◆ WHAT IS BEING ASKED:
From the listing below, extract each line containing the string "calm".

◆ RECORDS:
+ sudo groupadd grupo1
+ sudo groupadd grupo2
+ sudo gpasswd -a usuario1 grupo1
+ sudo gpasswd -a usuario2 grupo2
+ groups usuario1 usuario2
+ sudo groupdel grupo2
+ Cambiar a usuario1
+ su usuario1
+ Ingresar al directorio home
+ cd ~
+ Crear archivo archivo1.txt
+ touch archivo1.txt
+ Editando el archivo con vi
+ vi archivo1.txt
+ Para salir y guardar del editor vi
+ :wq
==
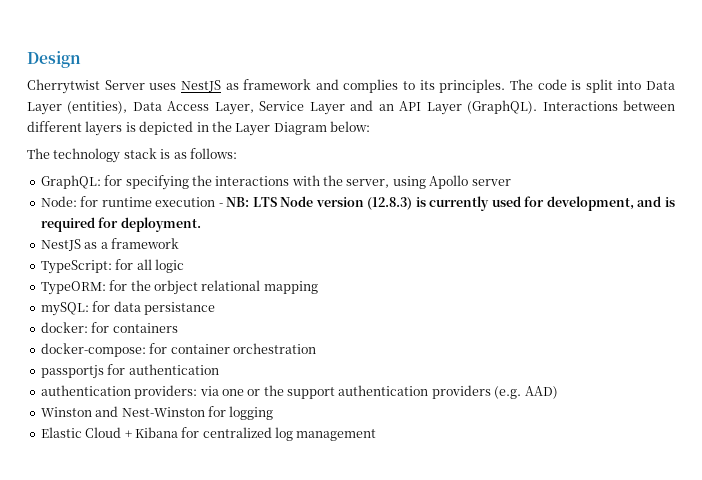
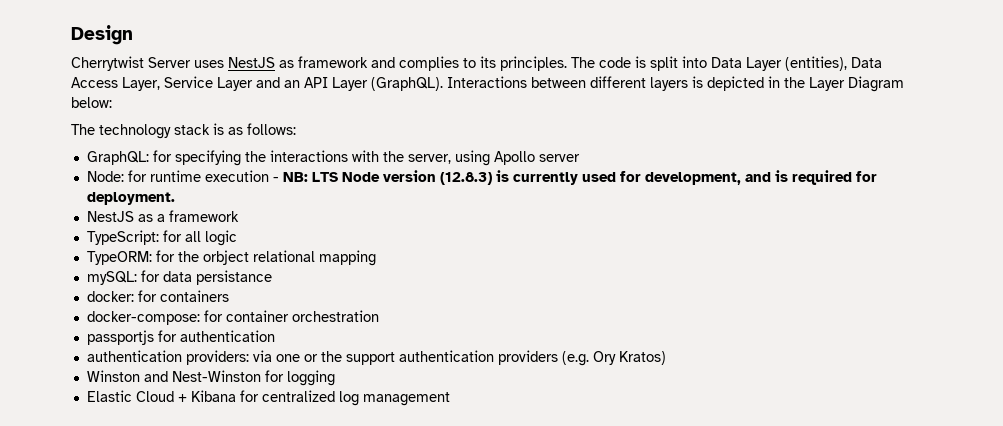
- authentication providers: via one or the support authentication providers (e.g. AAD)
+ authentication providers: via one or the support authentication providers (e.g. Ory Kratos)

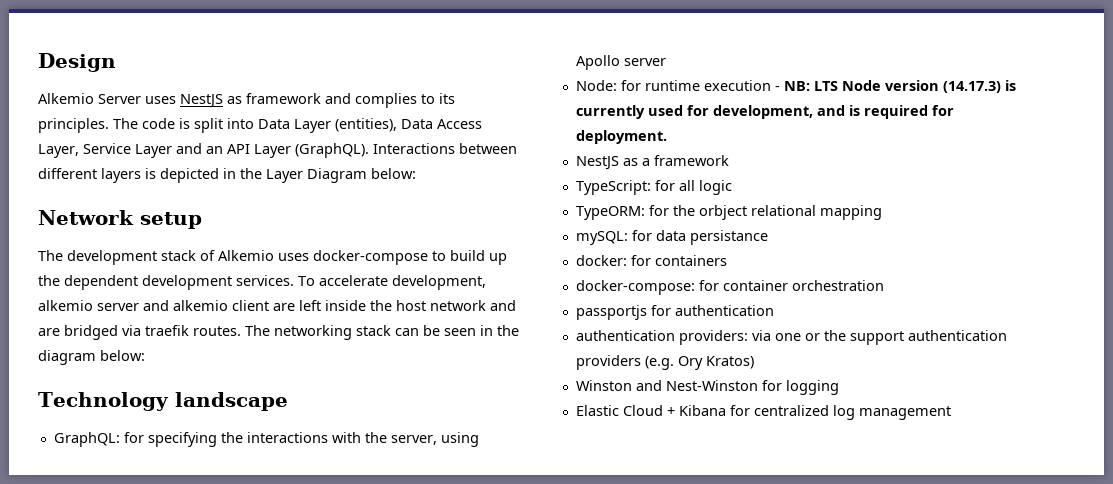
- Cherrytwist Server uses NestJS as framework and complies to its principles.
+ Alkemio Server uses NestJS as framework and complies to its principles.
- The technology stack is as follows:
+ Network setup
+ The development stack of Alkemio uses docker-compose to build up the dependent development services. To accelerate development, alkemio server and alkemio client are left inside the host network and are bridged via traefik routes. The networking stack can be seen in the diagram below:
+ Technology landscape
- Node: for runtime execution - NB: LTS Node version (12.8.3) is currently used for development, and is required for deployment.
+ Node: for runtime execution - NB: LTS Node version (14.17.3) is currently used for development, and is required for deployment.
==
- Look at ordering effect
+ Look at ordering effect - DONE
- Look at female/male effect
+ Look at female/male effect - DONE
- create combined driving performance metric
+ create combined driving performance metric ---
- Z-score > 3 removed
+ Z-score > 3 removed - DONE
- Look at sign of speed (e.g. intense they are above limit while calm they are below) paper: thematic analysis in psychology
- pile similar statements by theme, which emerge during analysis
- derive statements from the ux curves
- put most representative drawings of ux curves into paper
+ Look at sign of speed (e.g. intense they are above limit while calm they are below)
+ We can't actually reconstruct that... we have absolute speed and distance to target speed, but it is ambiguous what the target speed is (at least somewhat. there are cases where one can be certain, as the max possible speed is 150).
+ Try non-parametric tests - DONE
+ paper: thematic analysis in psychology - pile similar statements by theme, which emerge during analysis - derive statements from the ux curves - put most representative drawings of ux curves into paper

◆ ANSWER TO THIS EXERCISE:
- Look at sign of speed (e.g. intense they are above limit while calm they are below) paper: thematic analysis in psychology
+ Look at sign of speed (e.g. intense they are above limit while calm they are below)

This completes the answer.